START Material for this task

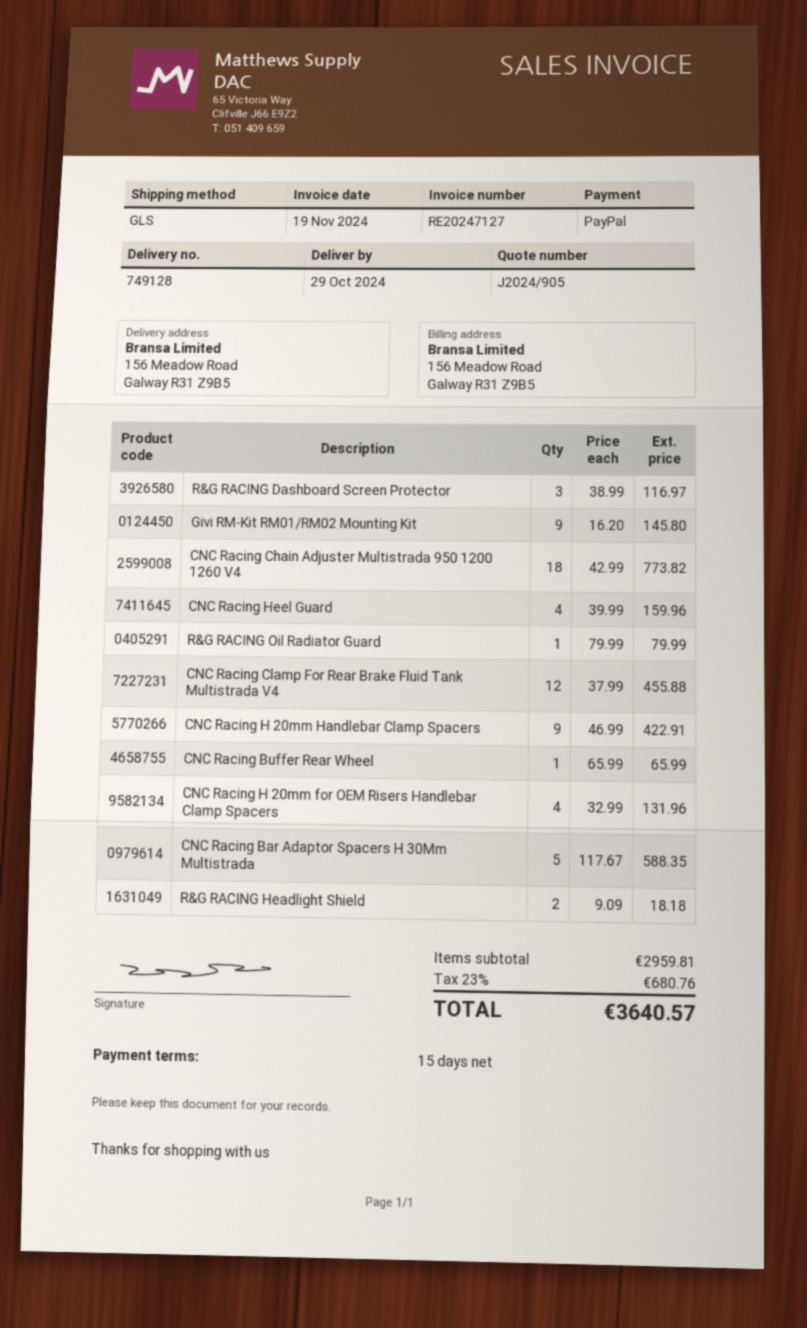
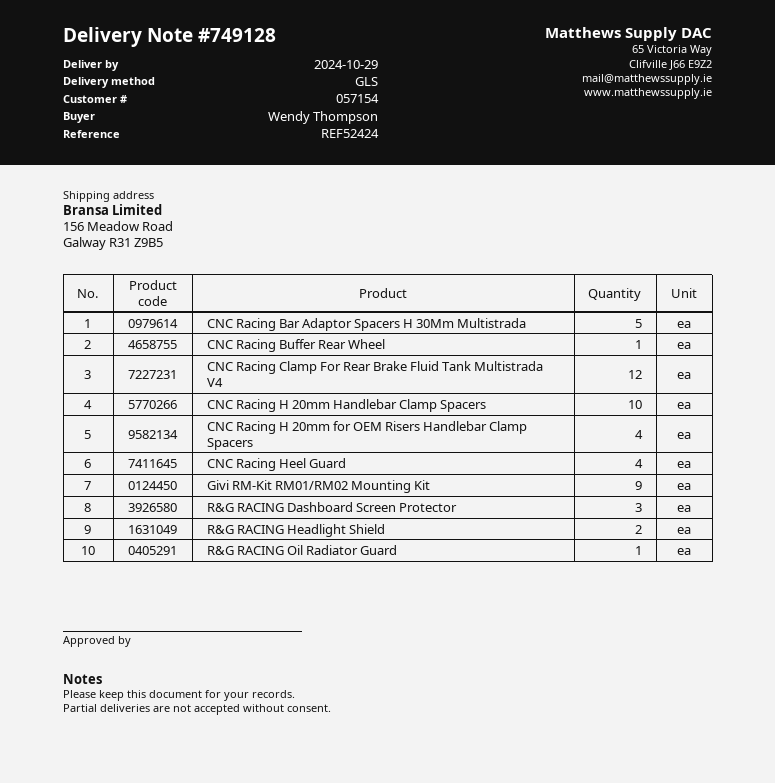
CNC Racing Chain Adjuster Multistrada 950 1200 1260 V4: 18 -> none
CNC Racing H 20mm Handlebar Clamp Spacers: 9 -> 10

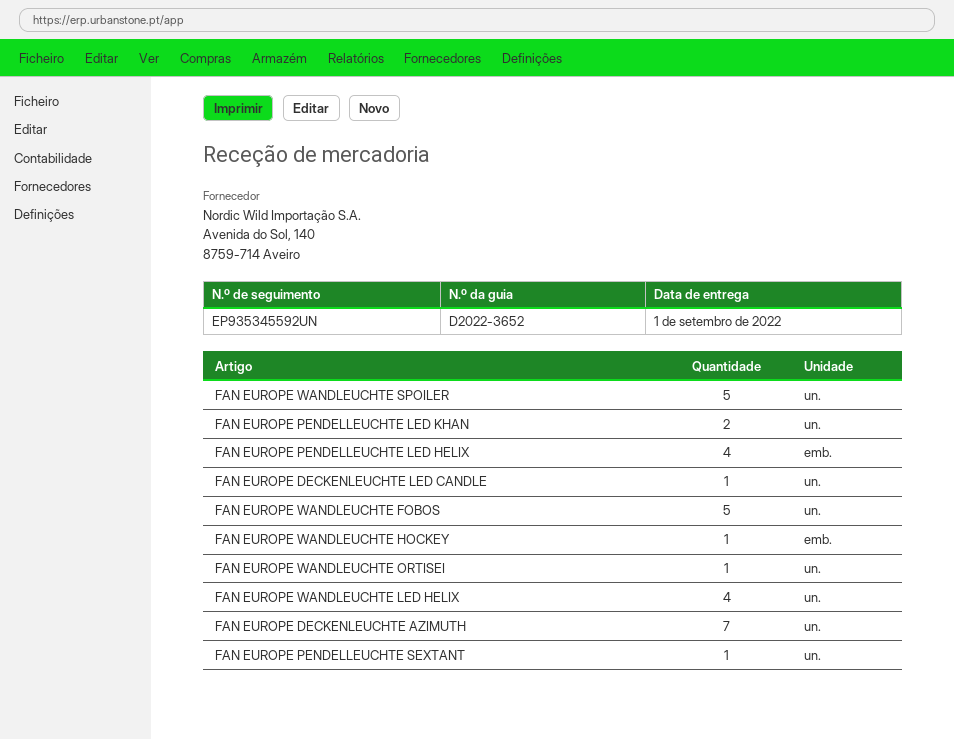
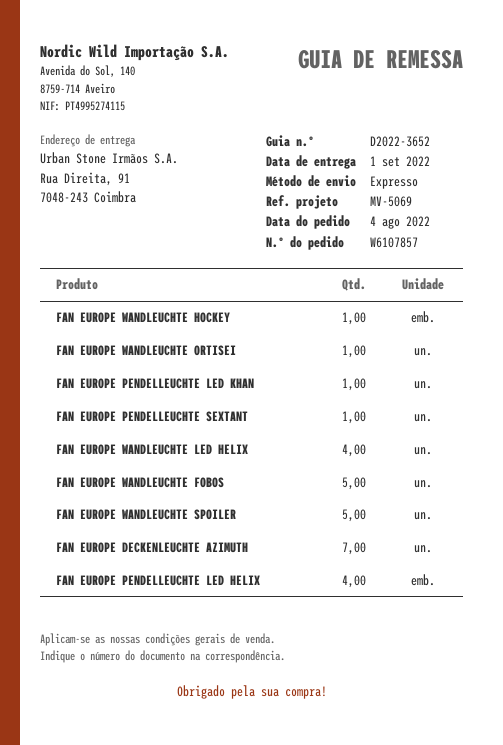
FAN EUROPE PENDELLEUCHTE LED KHAN: 2 -> 1
FAN EUROPE DECKENLEUCHTE LED CANDLE: 1 -> none

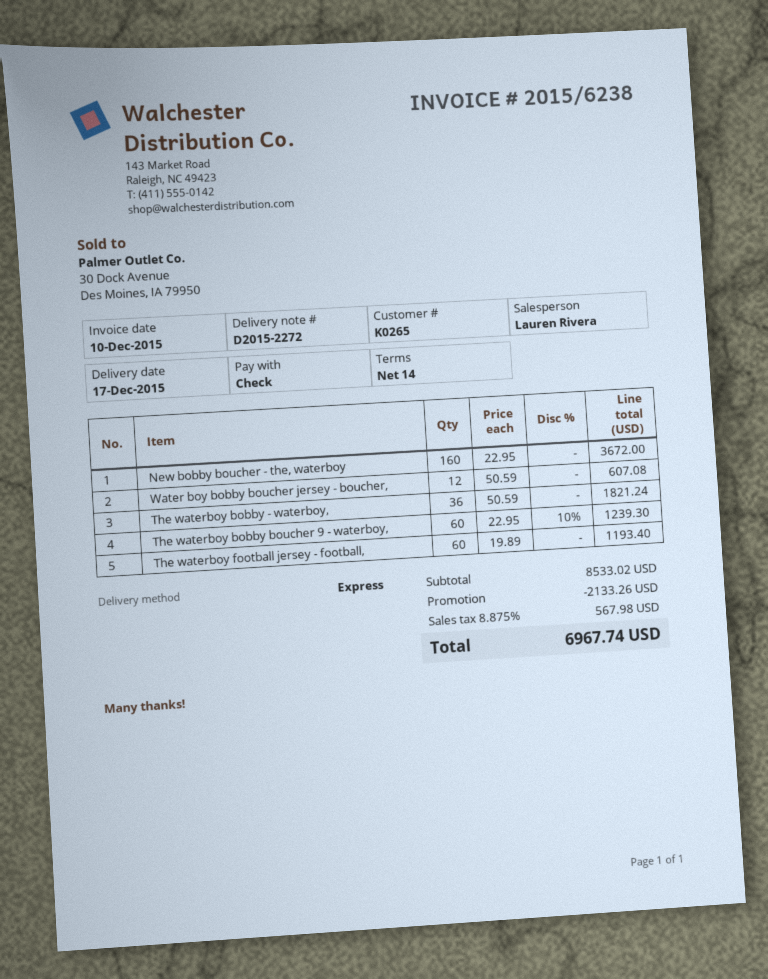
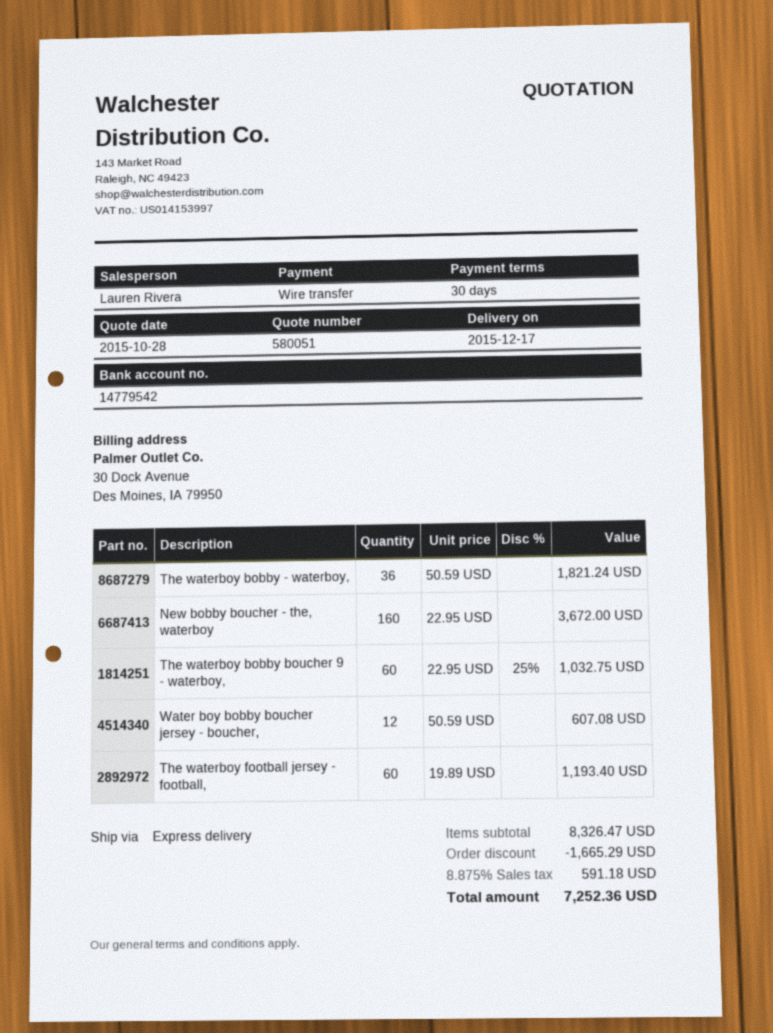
payment terms: 14 days -> 30 days
payment method: cheque -> bank transfer
The waterboy bobby boucher 9 - waterboy,: 60 x 22.95 - 10% = 1239.30 -> 60 x 22.95 - 25% = 1032.75
subtotal: 8533.02 -> 8326.47
discount: 2133.26 -> 1665.29
tax: 8.875% = 567.98 -> 8.875% = 591.18
total: 6967.74 -> 7252.36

END Material for this task

* [What you should do]: Pictures excluded, quote all the data above exactly.

* [Result]:
CNC Racing Chain Adjuster Multistrada 950 1200 1260 V4: 18 -> none
CNC Racing H 20mm Handlebar Clamp Spacers: 9 -> 10

FAN EUROPE PENDELLEUCHTE LED KHAN: 2 -> 1
FAN EUROPE DECKENLEUCHTE LED CANDLE: 1 -> none

payment terms: 14 days -> 30 days
payment method: cheque -> bank transfer
The waterboy bobby boucher 9 - waterboy,: 60 x 22.95 - 10% = 1239.30 -> 60 x 22.95 - 25% = 1032.75
subtotal: 8533.02 -> 8326.47
discount: 2133.26 -> 1665.29
tax: 8.875% = 567.98 -> 8.875% = 591.18
total: 6967.74 -> 7252.36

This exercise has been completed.